01 - Preheat your oven to 400°F. Line a large baking sheet with parchment paper or lightly grease it with cooking spray.
02 - In a large bowl, toss the quartered baby gold potatoes with 1 tablespoon olive oil, 1/2 teaspoon salt, and 1/2 teaspoon black pepper until evenly coated. Spread the potatoes in a single layer on the prepared baking sheet.
03 - Using the same bowl, coat the chicken breasts with 1 tablespoon olive oil, 1 teaspoon salt, and 1/2 teaspoon black pepper. Rub the seasoning mixture evenly over all surfaces of the chicken.
04 - Place the seasoned chicken breasts directly on top of the potatoes on the baking sheet, ensuring the chicken sits in a single layer without overlapping.
05 - In a small bowl, combine the minced garlic, grated Parmesan cheese, dried Italian herbs, smoked paprika, and chopped parsley. Mix thoroughly to create a uniform coating mixture.
06 - Sprinkle the garlic Parmesan mixture evenly over both the chicken breasts and the exposed potatoes, ensuring good coverage on all pieces.
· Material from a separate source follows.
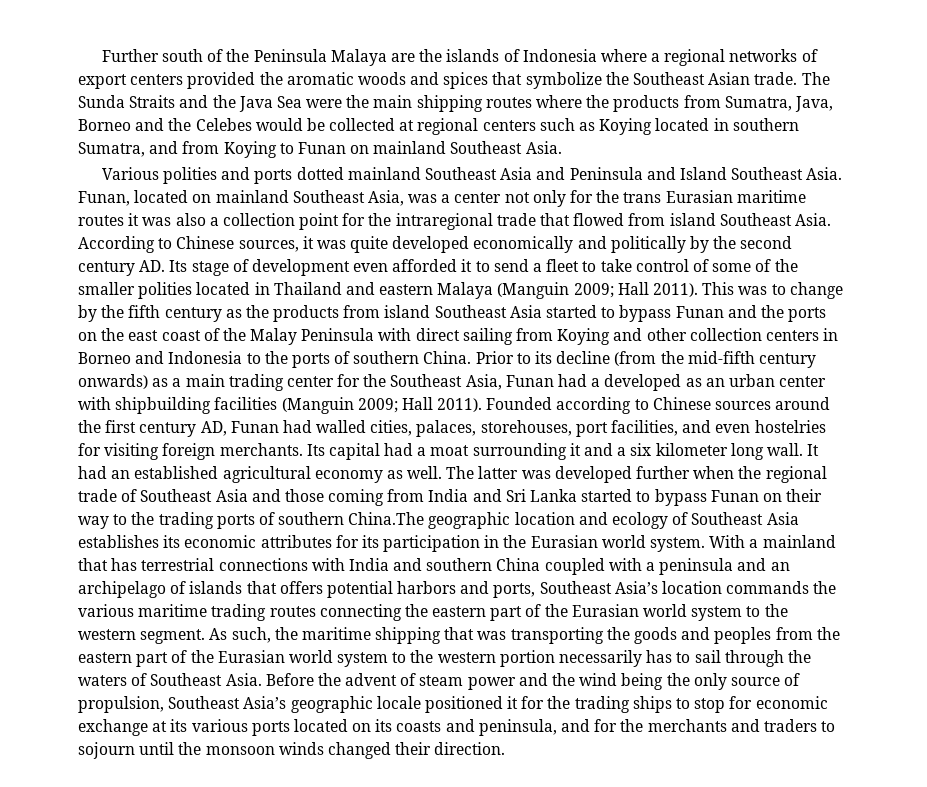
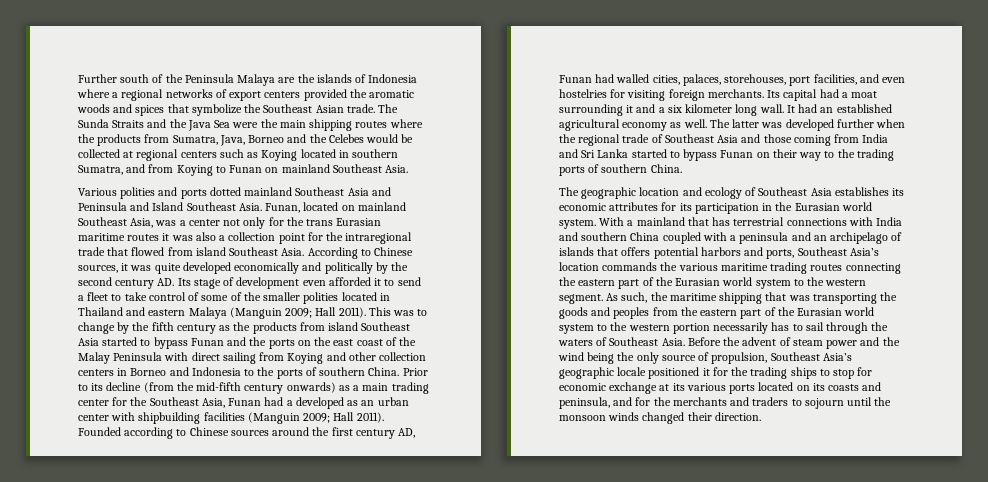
- The latter was developed further when the regional trade of Southeast Asia and those coming from India and Sri Lanka started to bypass Funan on their way to the trading ports of southern China.The geographic location and ecology of Southeast Asia establishes its economic attributes for its participation in the Eurasian world system.
+ The latter was developed further when the regional trade of Southeast Asia and those coming from India and Sri Lanka started to bypass Funan on their way to the trading ports of southern China.
+ The geographic location and ecology of Southeast Asia establishes its economic attributes for its participation in the Eurasian world system.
07 - Bake for 40 to 45 minutes, or until the chicken is fully cooked through (reaches an internal temperature of 165°F) and the potatoes are golden brown and fork-tender.
08 - For a crispier, golden-brown topping, switch the oven to broil and cook for an additional 2 to 3 minutes. Watch closely to prevent burning.
09 - Remove from the oven and let rest for 2 to 3 minutes. Garnish with additional grated Parmesan cheese and fresh chopped parsley if desired. Serve hot while the cheese is still melted.